Just like BenchExec, tools like Docker and Podman make heavy use of cgroups to
isolate processes. Thus, in order to get them working nicely together, some
additional tricks are required, especially in an interactive container (e.g.
one with a shell, where multiple commands can be executed).

The main complication of using BenchExec with Docker is that benchexec needs a
"clean" cgroup on its own, however, a interactive Docker container has the
shell inside the "root" cgroup, which prevents child cgroups with controllers
being created. So, we need to move the init process (and thus all subsequent
ones) into a separte cgroup. (See the "no internal processes" rule in the
cgroup documentation for more
information.)

Also, note that there is a difference between cgroups version 1 and 2, and
between Docker and Podman. We recommend to use Podman (compatible with Docker)
as it provides "rootless" containers, but provide setup for either cases. We
assume cgroups v2, since it is the standard for recent Linux distributions (you
are running on cgroups v2 if the file /sys/fs/cgroup/cgroup.controllers
exists).

Creating the Image

First, create the script init.sh with the following content:

#!/bin/sh
set -eu

# Create new sub-cgroups
# Note: While "init" can be renamed, the name "benchexec" is important
mkdir -p /sys/fs/cgroup/init /sys/fs/cgroup/benchexec
# Move the init process to that cgroup
echo $$ > /sys/fs/cgroup/init/cgroup.procs

# Enable controllers in subtrees for benchexec to use
for controller in $(cat /sys/fs/cgroup/cgroup.controllers); do
  echo "+$controller" > /sys/fs/cgroup/cgroup.subtree_control
  echo "+$controller" > /sys/fs/cgroup/benchexec/cgroup.subtree_control
done

# ... or whatever your init process should be
exec bash "$@"

and set it executable (chmod +x init.sh).

Now, pack this script into your Docker image and set it as entry point. If you
are working with a standard Docker image, create a file Dockerfile

FROM debian:bookworm-slim
# Or whichever base image you are using

# Install python and wget -- add further dependencies of your application here
RUN apt-get update && apt-get -y install wget python3-minimal \
  && rm -rf /var/lib/apt/lists/*

# Download BenchExec -- Instead, you can also use, for example, the pip-based setup or COPY the .whl
RUN wget https://github.com/sosy-lab/benchexec/releases/download/3.21/BenchExec-3.21-py3-none-any.whl -O /opt/benchexec.whl

# Copy the created scripts
COPY init.sh /init.sh
# Set init.sh as the entrypoint -- It is important to use brackets here so that init.sh is the first and only process
ENTRYPOINT [ "/init.sh" ]

If you already have a Dockerfile, you only need to get the .whl into it and
add the last two commands (i.e. copying the script and setting the entrypoint).

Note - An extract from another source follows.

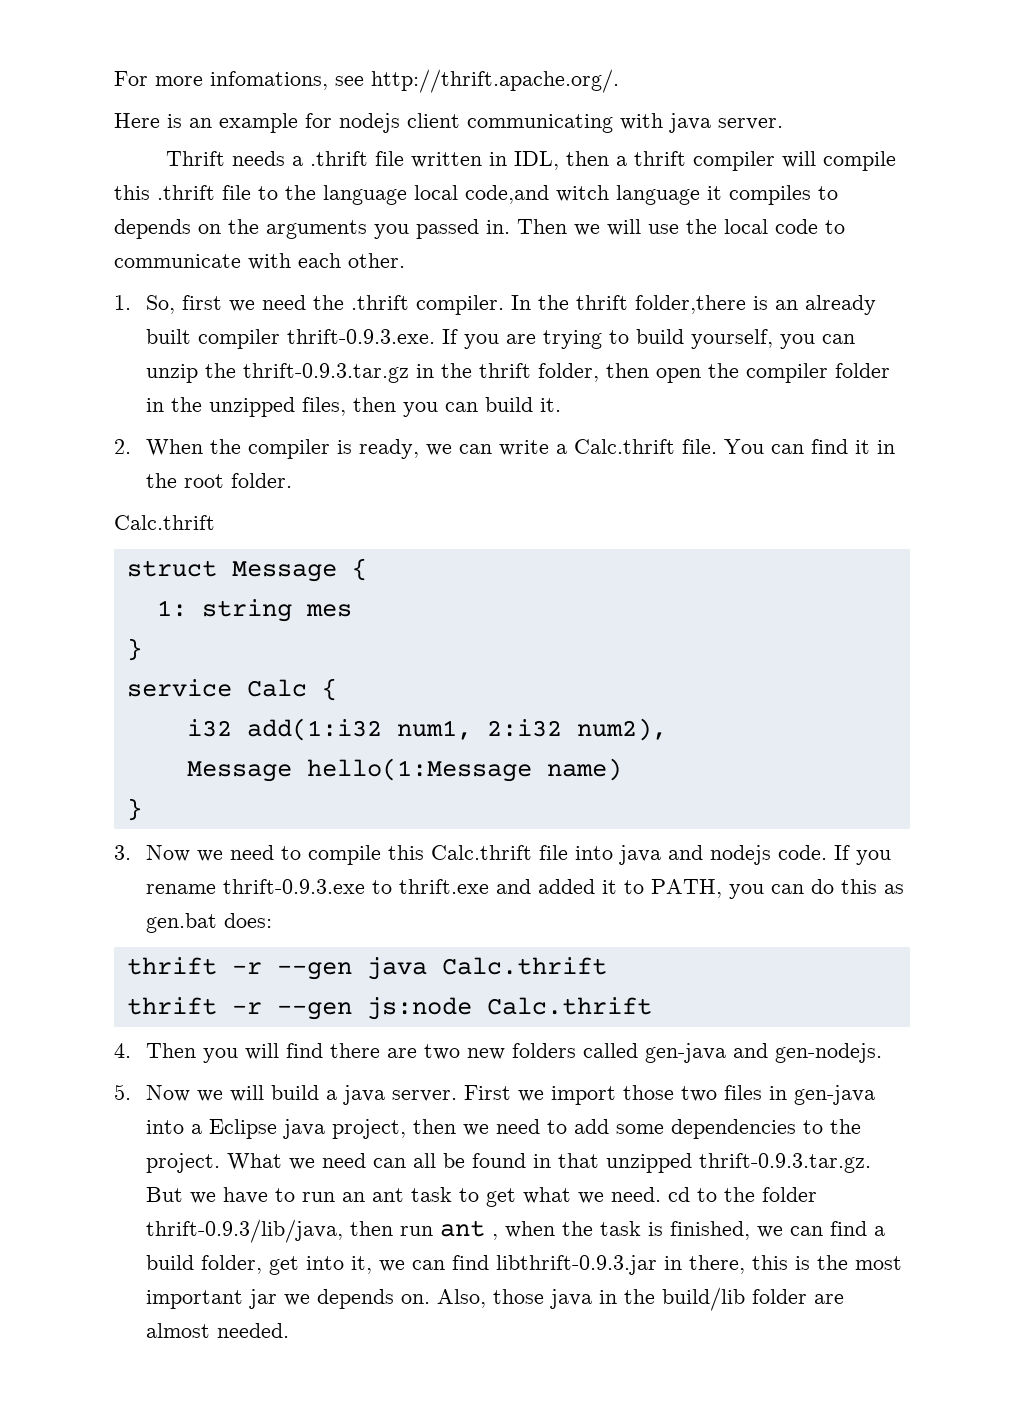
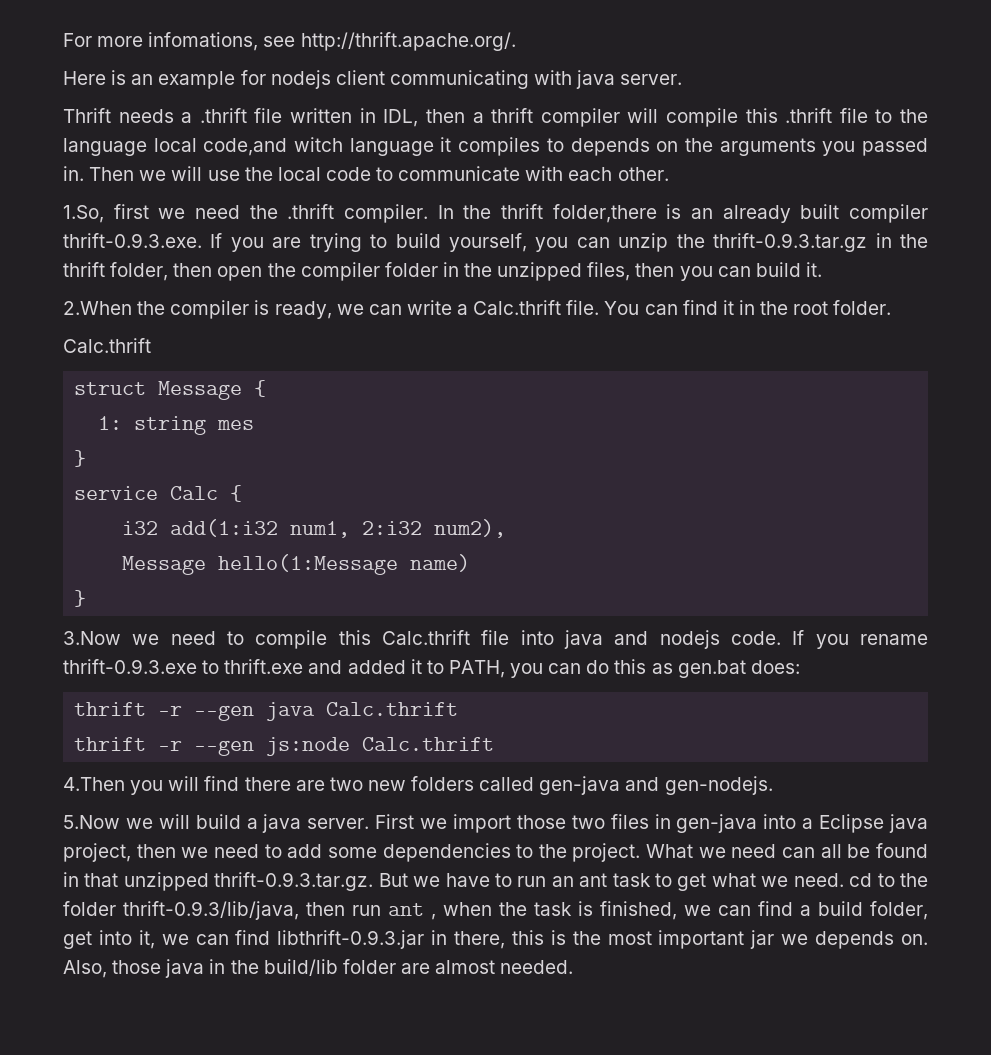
[114,295,176,314] 1. So, -> [63,205,104,223] 1.So,
[114,439,204,456] 2. When -> [63,301,132,315] 2.When
[114,845,191,862] 3. Now -> [63,631,121,645] 3.Now
[114,1043,197,1058] 4. Then -> [63,777,125,791] 4.Then
[114,1084,191,1102] 5. Now -> [63,815,120,829] 5.Now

In case you want to modify this setup, please consider the notes mentioned
below.

Running BenchExec in the Container

With this setup finished, run docker build -t <tag> . or
podman build -t <tag> . in the directory where the Dockerfile is located.

Then, start the image with docker run --privileged --cap-drop=all -it <tag>
or
podman run --security-opt unmask=/sys/fs/cgroup --cgroups=split --security-opt unmask=/proc/* --security-opt seccomp=unconfined -it <tag>

With this, you should be able to run, for example,
PYTHONPATH=/opt/benchexec.whl python3 -m benchexec.runexecutor <program>
inside the Docker container -- this is runexec.

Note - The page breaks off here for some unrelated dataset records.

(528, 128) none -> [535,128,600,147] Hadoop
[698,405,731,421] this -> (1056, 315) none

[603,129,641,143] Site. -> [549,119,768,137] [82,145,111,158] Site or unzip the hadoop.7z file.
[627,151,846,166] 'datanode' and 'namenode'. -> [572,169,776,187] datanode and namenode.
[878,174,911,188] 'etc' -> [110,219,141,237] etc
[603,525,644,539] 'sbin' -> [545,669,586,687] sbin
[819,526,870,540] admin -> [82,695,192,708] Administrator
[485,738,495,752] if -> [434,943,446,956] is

Technical Details for Adaptation

There are many ways to achieve the required setup and users familiar with
Docker may choose to adapt the above procedure. There are a few peculiarities
to be aware of.

The goal is to create a cgroup called /benchexec with relevant controllers
enabled. here, note that it is important that the cgroup has exactly this path,
as benchexec uses this as a "fallback" on non-systemd setups.

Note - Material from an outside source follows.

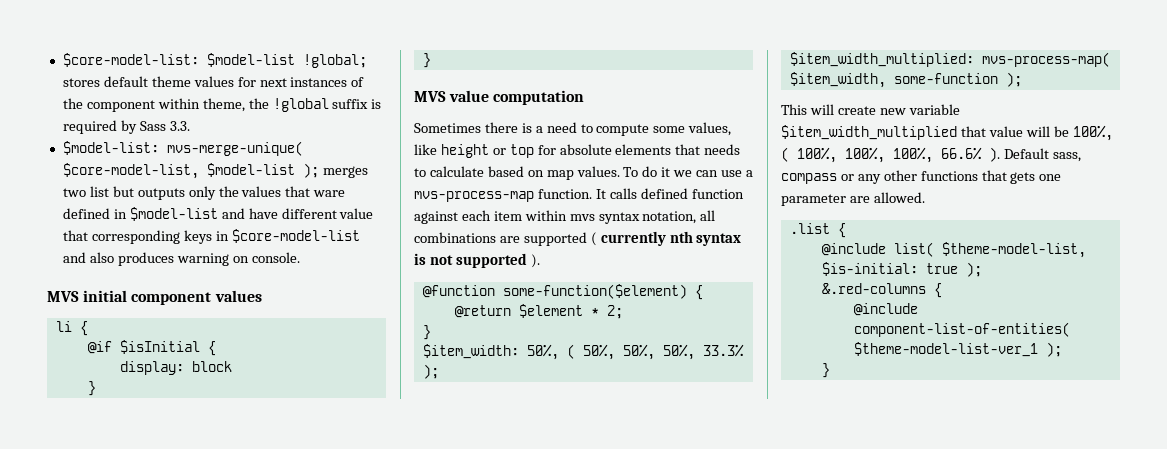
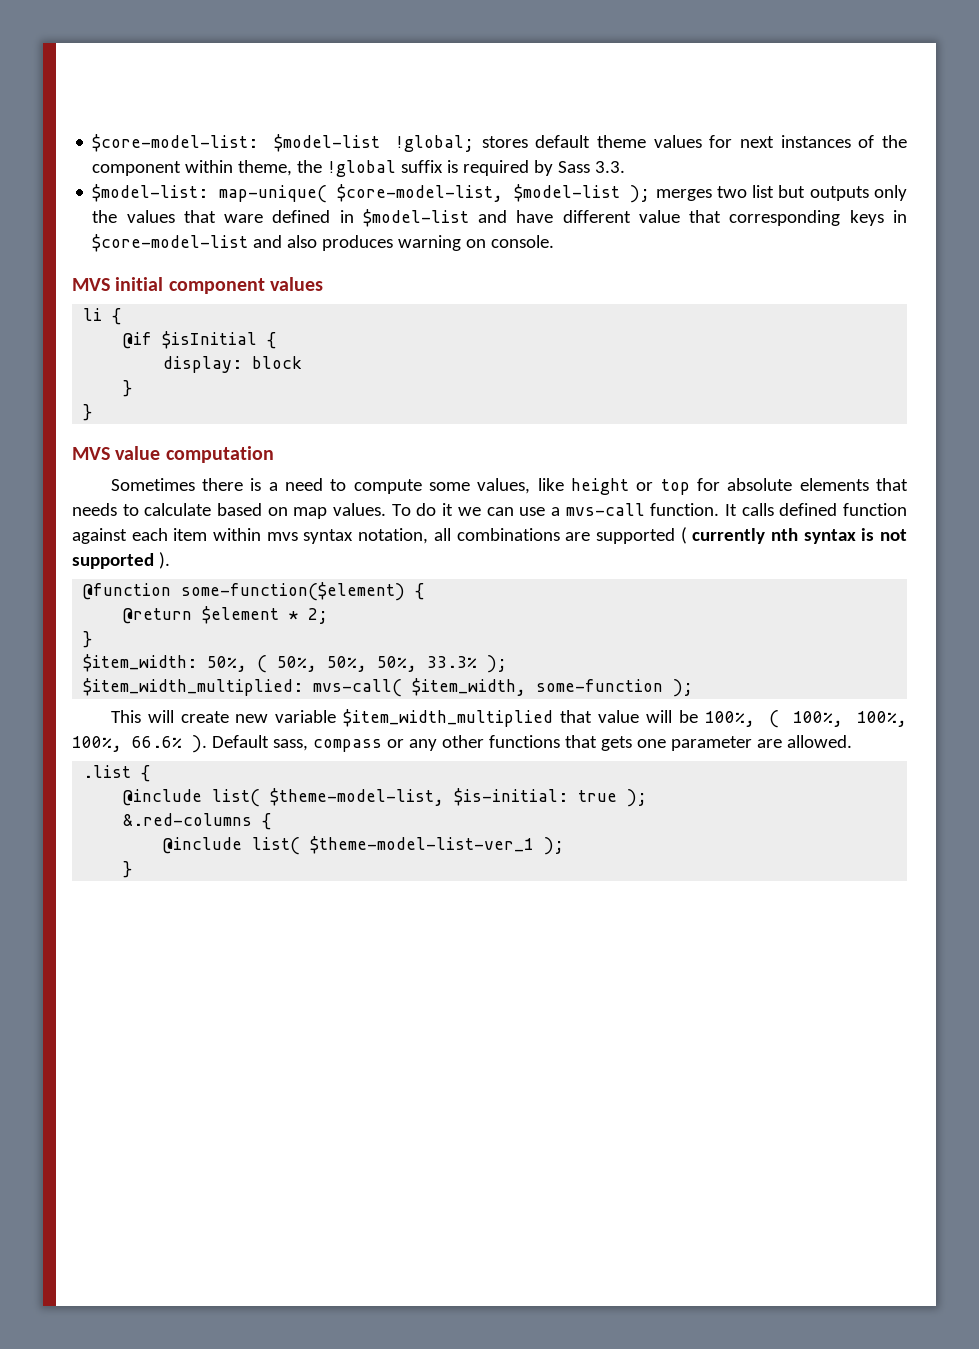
[166,141,303,156] mvs-merge-unique( -> [218,185,327,203] map-unique(
[414,191,534,202] mvs-process-map -> [565,503,645,516] mvs-call
[981,52,1110,67] mvs-process-map( -> [313,679,403,697] mvs-call(
[853,322,1070,337] component-list-of-entities( -> [252,837,301,855] list(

Additionally, you should be aware of the implications of the "no internal
process"-rule. Effectively, this means that there cannot be any processes in
the root cgroup of the container (which, notably, is not the root cgroup of
the system). So, for the provided init.sh to work, it needs to be directly
executed (with ENTRYPOINT [ "/init.sh" ]). In particular, using, for example,
ENTRYPOINT "/init.sh" would not work, since this creates a shell that then
runs init.sh as a sub-process, meaning that the root cgroup would not be
empty when we try to enable subtree control.

In case you run into Device or resource busy errors, the problem likely is
that you want to enable subtree control in a non-empty cgroup or, vice versa,
move a process to cgroup with enabled subtree control, both of which is
prohibited for cgroups by design. For debugging, it is useful to inspect the
cgroup.procs and cgroup.subtree_control of the cgroup in question. Here,
note that calls like cat do also create a separate process.


I'm "archiving" the cgexec and cleanup script here

cgexec.sh

#!/bin/sh

[ "$#" -ge 2 ] || exit 1
# Move this process into the given group
echo $$ > "/sys/fs/cgroup/$1/cgroup.procs" || exit 1
shift 1
exec "$@"

benchexec.sh

#!/bin/sh
set -eu

name="benchexec_$(date +%s)"
# Create a fresh cgroup
mkdir -p "/sys/fs/cgroup/${name}"
# Run benchexec in this cgroup
! PYTHONPATH=/opt/benchexec.whl /usr/local/bin/cgexec.sh "${name}" "$@"
# Clean up the cgroup
! rmdir /sys/fs/cgroup/${name}/benchexec_process_* 2>/dev/null
rmdir /sys/fs/cgroup/${name}
@PhilippWendler
Copy link
Member

PhilippWendler commented May 29, 2024

@Po-Chun-Chien You were recently interested in this use case as well, right? How did you solve it? Would you mind sharing information and looking at the above? Would be interested to hear what you think about this as our artifact expert. :-)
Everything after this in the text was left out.